What the Brontes meant to me, before I read Amy’s work, was Charlotte (Jane Eyre) and Emily (Wuthering Heights). They were remnants of an education grown ancient. I try to fill in the blanks of the classics I never read from time to time. A few years ago, I read the latter. It required concentration, as weighty books tend to do. Once I was done, I was glad I had read it.

Hmm. I was a little like Maria Shelby.

By Monte Dutton
By Monte Dutton

I know all the Brontes now, but Amy’s novel isn’t weighty. From the perspective of a rebellious rich child banished to their tutelage, Maria’s narrative is as easy to read as that of a similar character in a contemporary novel, and she goes from seeing Charlotte, Emily, and Anne as weird eccentrics, to finding a method in their madness, to loving them. They have such an impact on Maria’s life that she goes from being humiliated in their presence to being reluctant to leave. Charlotte had to … insist.

Maria falls in love with Branwell, the brother who is just as bright as his sisters but ruined by his addiction to opium and drink. This does not go over well with Maria’s father, who finds he has created an unexpected problem by banishing his independent daughter. He just wanted to straighten her out, not educate her.

The story begins in 1843, and yet it is one that, incredibly, seems applicable to last week. At the beginning, Maria might as well be texting in her brand-new Lexus as riding her draft horse sidesaddle.

The central story is Maria’s transformation, not the tragedy of the sheltered Bronte clan. Hers is life among the ruins, but they are honest, uncompromising lives. And ruins.

Once this is what I thought in response to the words Wuthering Heights:

I love you, Heathcliff!

And I you!

A vague image of Lawrence Olivier. That’s it.

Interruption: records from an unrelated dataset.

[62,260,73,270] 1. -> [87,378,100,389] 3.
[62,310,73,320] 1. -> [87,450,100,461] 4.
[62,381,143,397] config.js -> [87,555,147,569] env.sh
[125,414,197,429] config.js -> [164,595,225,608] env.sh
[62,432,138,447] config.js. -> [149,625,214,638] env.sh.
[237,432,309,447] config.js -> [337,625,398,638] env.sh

The Misses Bronte’s Establishment sent me looking up all the Brontes. Once I get out from under this stack of coming attractions, I’m liable to try Jane Eyre.

Or I may wait for Amy Wolf’s next.

Misgivings? It was a bit predictable, abetted, admittedly, by my curious research. I should have waited until after I finished it.

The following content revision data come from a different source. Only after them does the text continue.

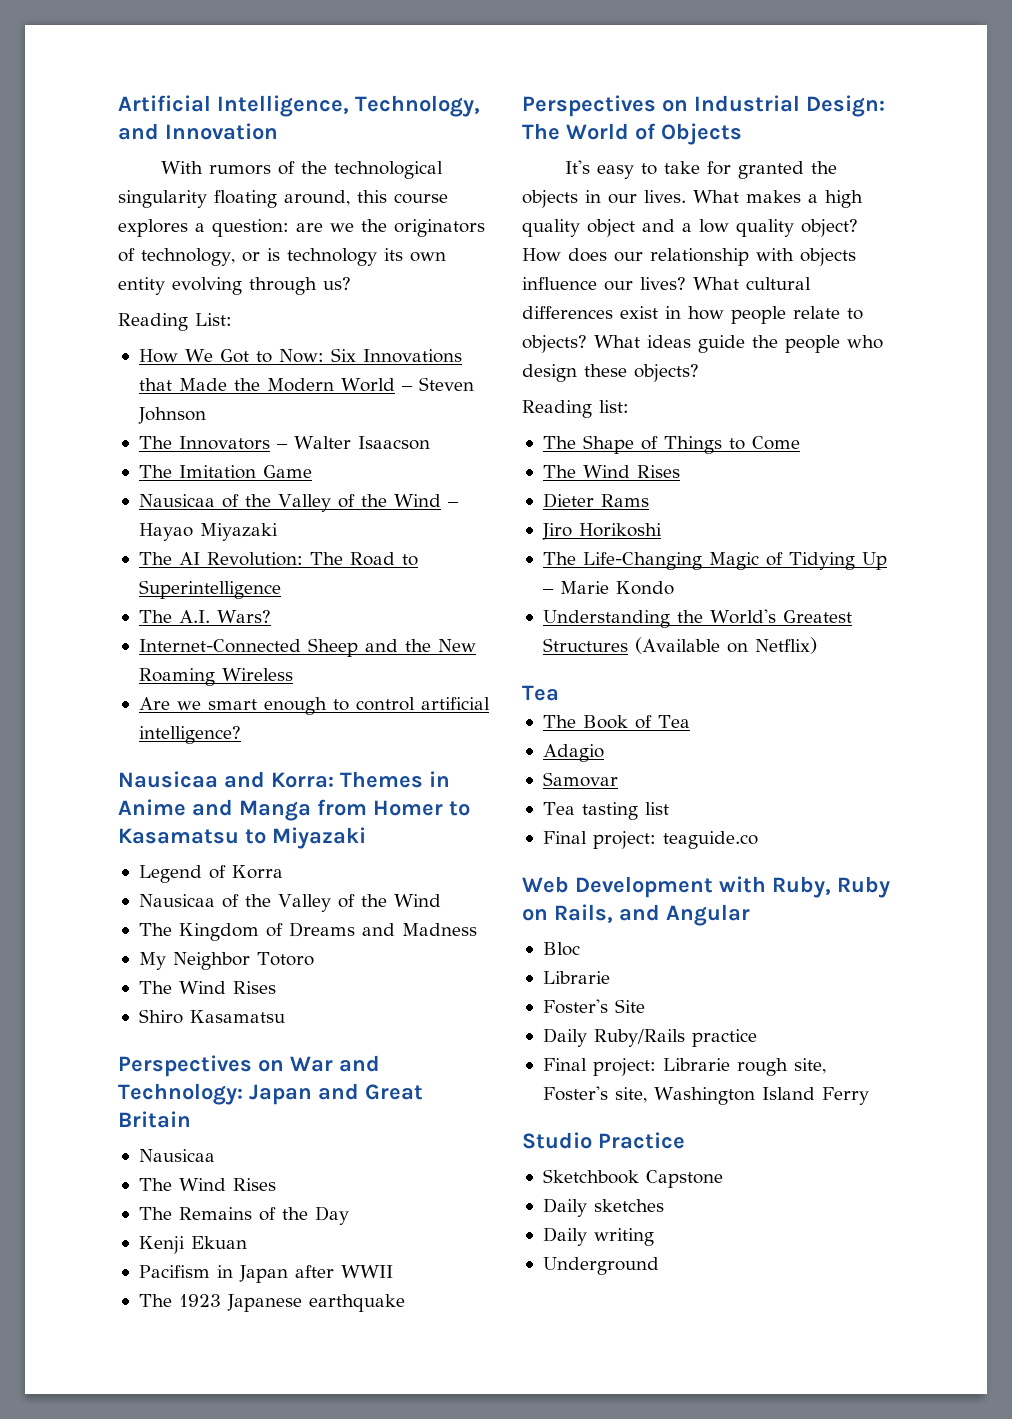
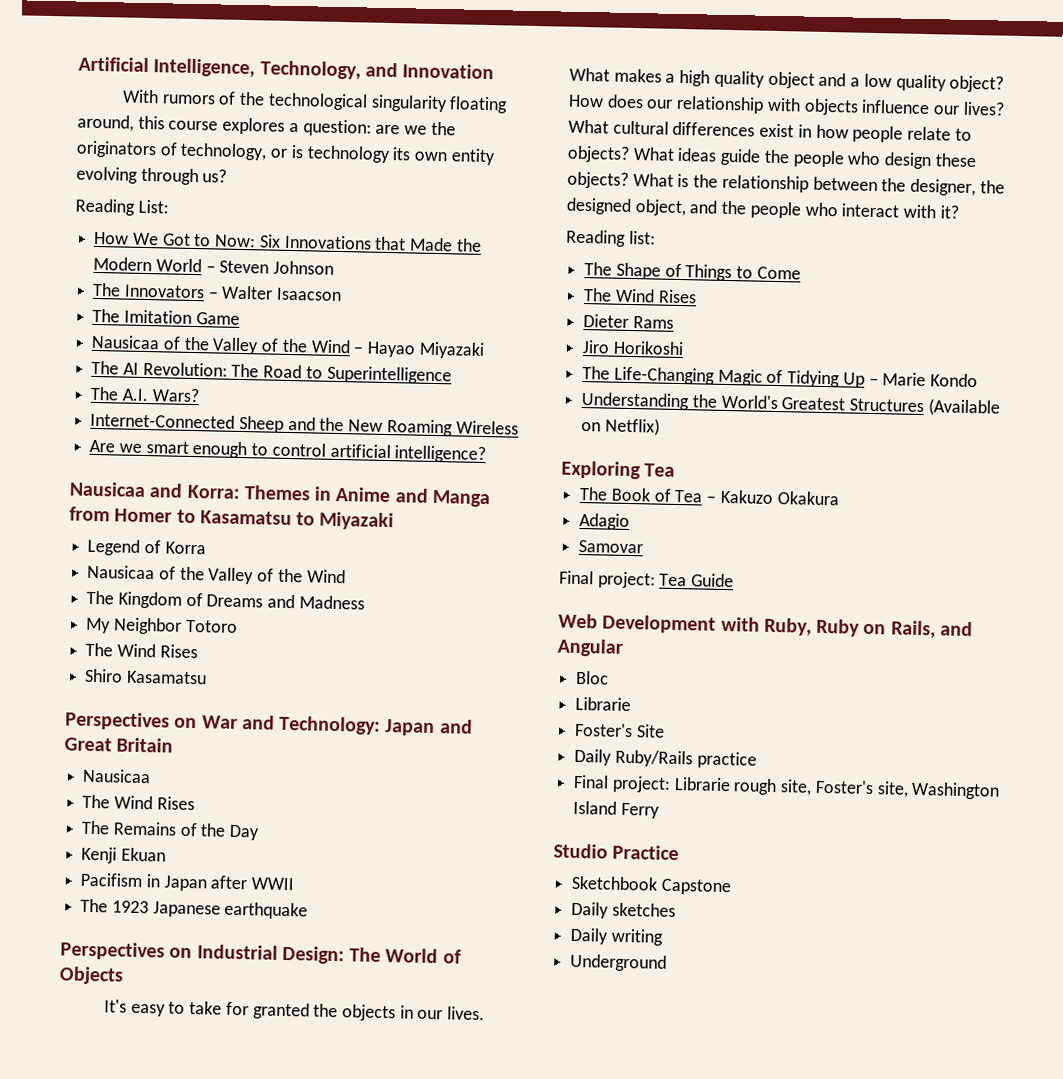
(699, 373) none -> [632,173,1005,197] [566,197,959,219] What is the relationship between the designer, the designed object, and the people who interact with it?
(817, 645) none -> [561,460,641,480] Exploring
(690, 721) none -> [706,489,840,506] – Kakuzo Okakura
[542,802,669,820] [542,831,758,849] // Tea tasting list // Final project: teaguide.co -> [559,570,735,589] // Final project: Tea Guide

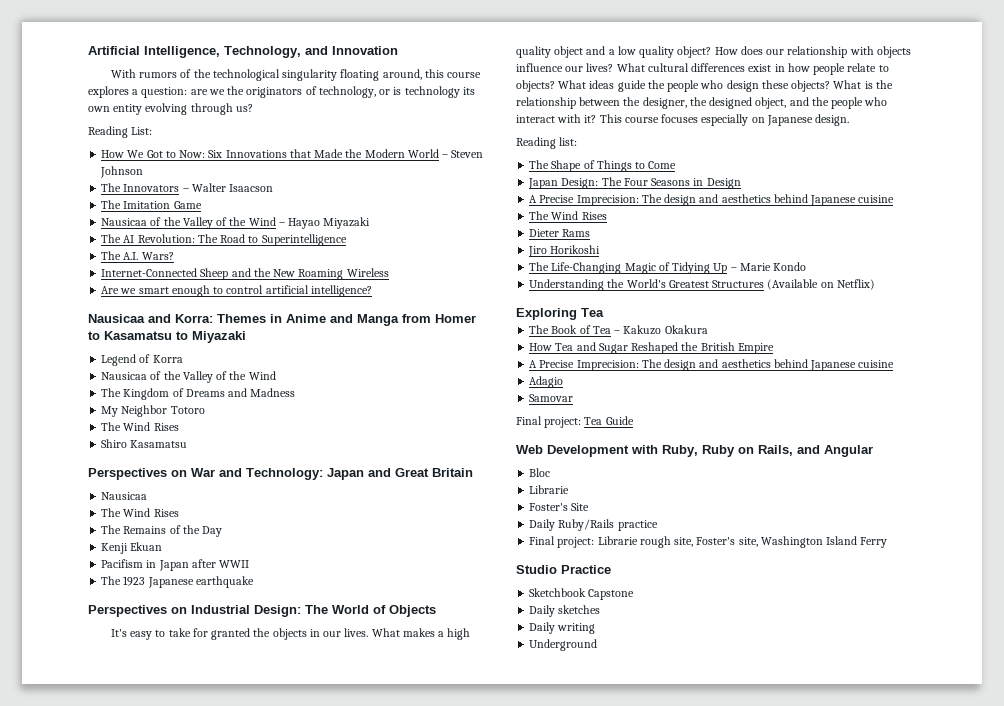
(959, 212) none -> [599,114,850,126] This course focuses especially on Japanese design.
(801, 273) none -> [528,177,741,189] [529,194,895,206] // Japan Design: The Four Seasons in Design // A Precise Imprecision: The design and aesthetics behind Japanese cuisine
(840, 498) none -> [529,342,774,354] [529,359,895,371] // How Tea and Sugar Reshaped the British Empire // A Precise Imprecision: The design and aesthetics behind Japanese cuisine

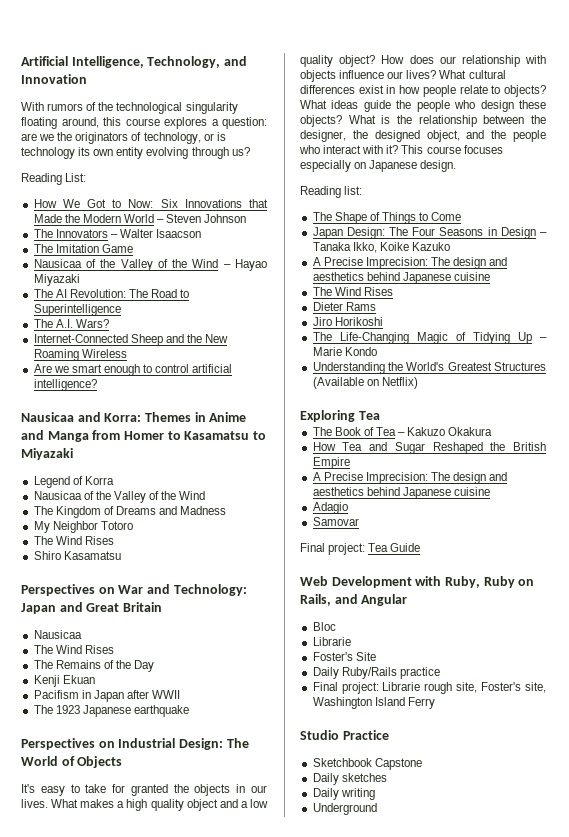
(741, 183) none -> [540,232,547,236] [312,242,450,253] – Tanaka Ikko, Koike Kazuko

The story drags a bit as it plunges toward its inevitable conclusion. Not much that happens is a surprise. A rash of mail failures and interceptions exist as a super-slow-motion alternative to text fails.

Surprise endings are necessarily rare in historically based fiction. What’s that word? “Faction”?

In general, though, I loved The Misses Bronte’s Establishment. It was fun. Who knew a novel about Nineteenth Century England would be fun? Isn’t that a rare and precious thing?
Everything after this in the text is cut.